The illusion of control in AI-assisted engineering

Dashboards are green. Reviews complete on time. Audits pass. And the organization is slowly losing track of what its own systems actually do.

I keep running into this in teams that use AI-assisted engineering a lot. The controls are all still there. They're just not controlling what anyone thinks they're controlling.

The distinction nobody separates

When teams adopt AI-assisted development, the first question management asks is: Is a human still reviewing the output? Yes. Code review gates are there. Architecture sign-offs happen. Compliance checklists get filled in.

But the word "oversight" covers two different things. One is operational control: can you approve, reject, or modify the output? The other is epistemic control: do you actually understand what was built, why it works this way, and what it assumes?
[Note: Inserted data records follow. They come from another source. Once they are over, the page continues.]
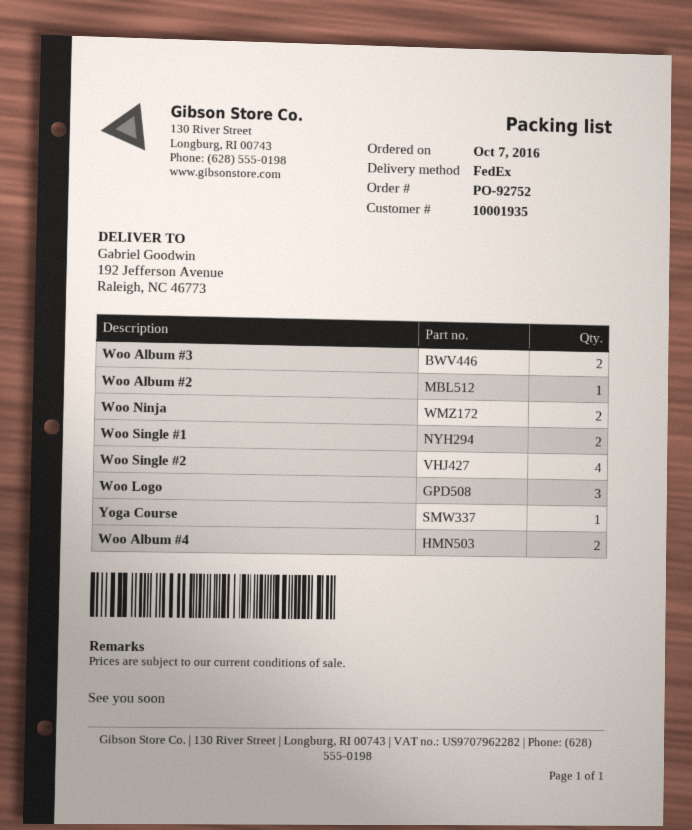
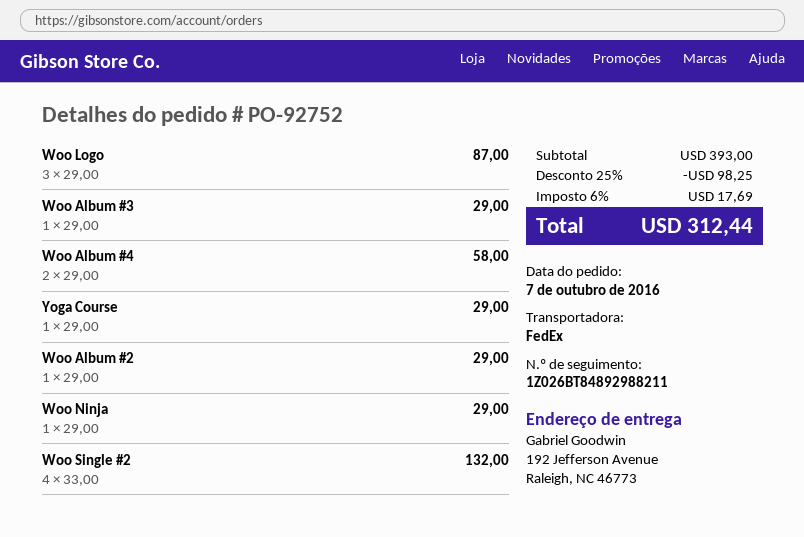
Woo Album #3: 2 -> 1
Woo Ninja: 2 -> 1
Woo Single #1: 2 -> none

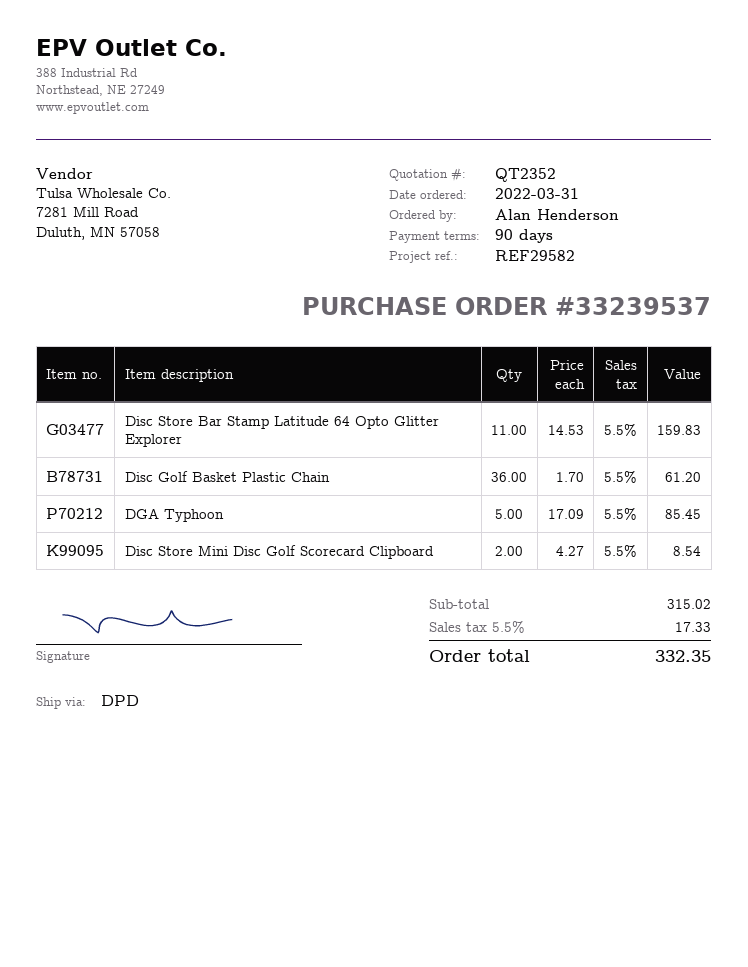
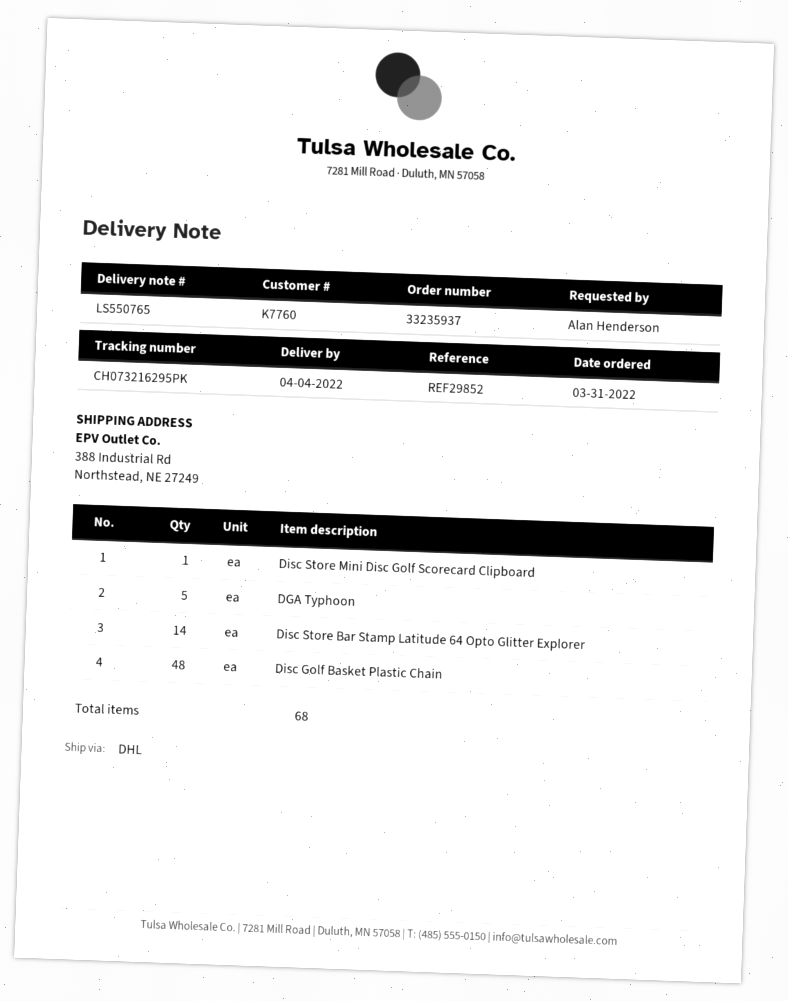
order number: 33239537 -> 33235937
reference: REF29582 -> REF29852
shipping method: DPD -> DHL
Disc Store Bar Stamp Latitude 64 Opto Glitter Explorer: 11 -> 14
Disc Golf Basket Plastic Chain: 36 -> 48
Disc Store Mini Disc Golf Scorecard Clipboard: 2 -> 1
AI-assisted workflows keep the first and slowly destroy the second. Every governance framework I've seen was designed when these two things were inseparable. The engineer who wrote a module was the same person who reviewed it and signed off on it. They understood it because they built it. That coupling is broken now, and most orgs haven't noticed.

What governance theater actually looks like

I watched this happen on a project last year. A team was building an integration layer between an enterprise platform and a third-party data provider. AI tooling generated the service contracts, transformation logic, and error-handling paths. Engineers reviewed everything. And here's what surprised me: the code review was thorough. More thorough than most reviews I've seen. Line-by-line, comments on the PR, long discussions about edge cases. Architecture board signed off.
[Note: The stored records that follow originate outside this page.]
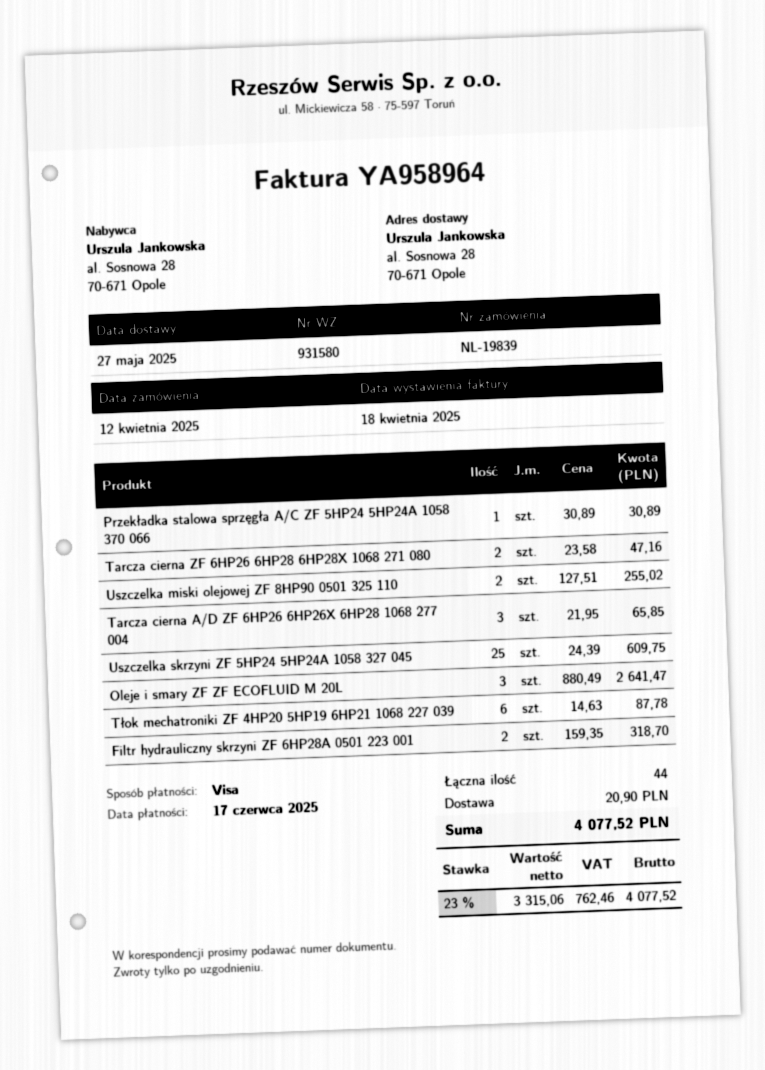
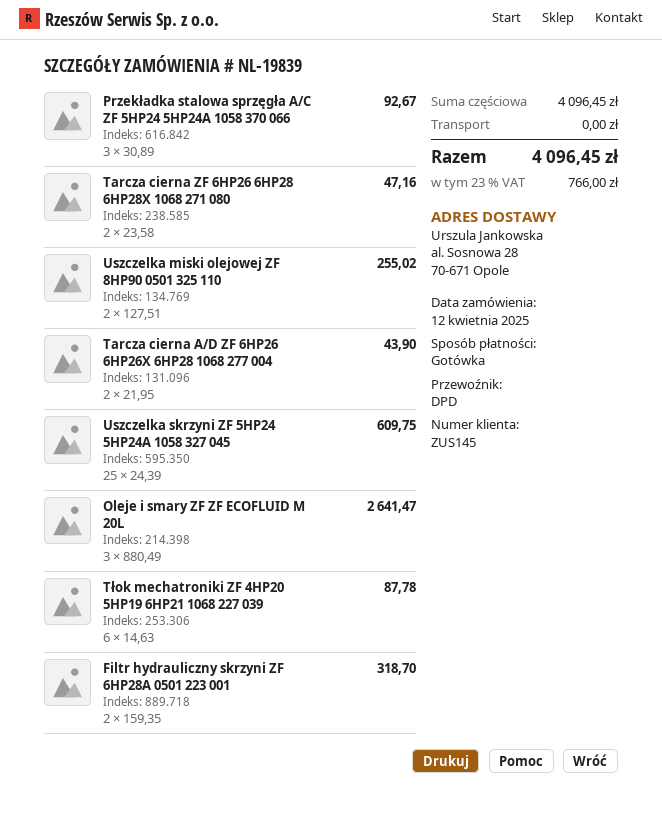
payment method: Visa -> cash
Przekładka stalowa sprzęgła A/C ZF 5HP24 5HP24A 1058 370 066: 1 x 30.89 = 30.89 -> 3 x 30.89 = 92.67
Tarcza cierna A/D ZF 6HP26 6HP26X 6HP28 1068 277 004: 3 x 21.95 = 65.85 -> 2 x 21.95 = 43.90
shipping: 20.90 -> 0.00
tax: 23% = 762.46 -> 23% = 766.00
total: 4077.52 -> 4096.45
Six months later, a cascading failure traced back to a silent retry pattern in the error-handling logic that misbehaved under load. The postmortem asked who understood the design intent behind that module. Nobody. The AI generated it. The engineer reviewed it carefully, caught formatting issues and a null-check bug, but never asked why the retry logic was structured that way because the review was focused on "is this correct," not "what is this assuming."

The review wasn't sloppy. That's what made it disturbing. The process did exactly what it was designed to do. It just wasn't designed for code that arrived without anyone having thought through the design.

The compliance version is worse. Imagine software company under financial regulation gets asked during an external audit to explain the reasoning behind an algorithmic approach touching customer data classification. The honest answer? It was AI-generated and the team validated the outputs without tracing the reasoning. No compliance framework accepts that. You either make up a rationale after the fact or admit a gap the auditors weren't looking for.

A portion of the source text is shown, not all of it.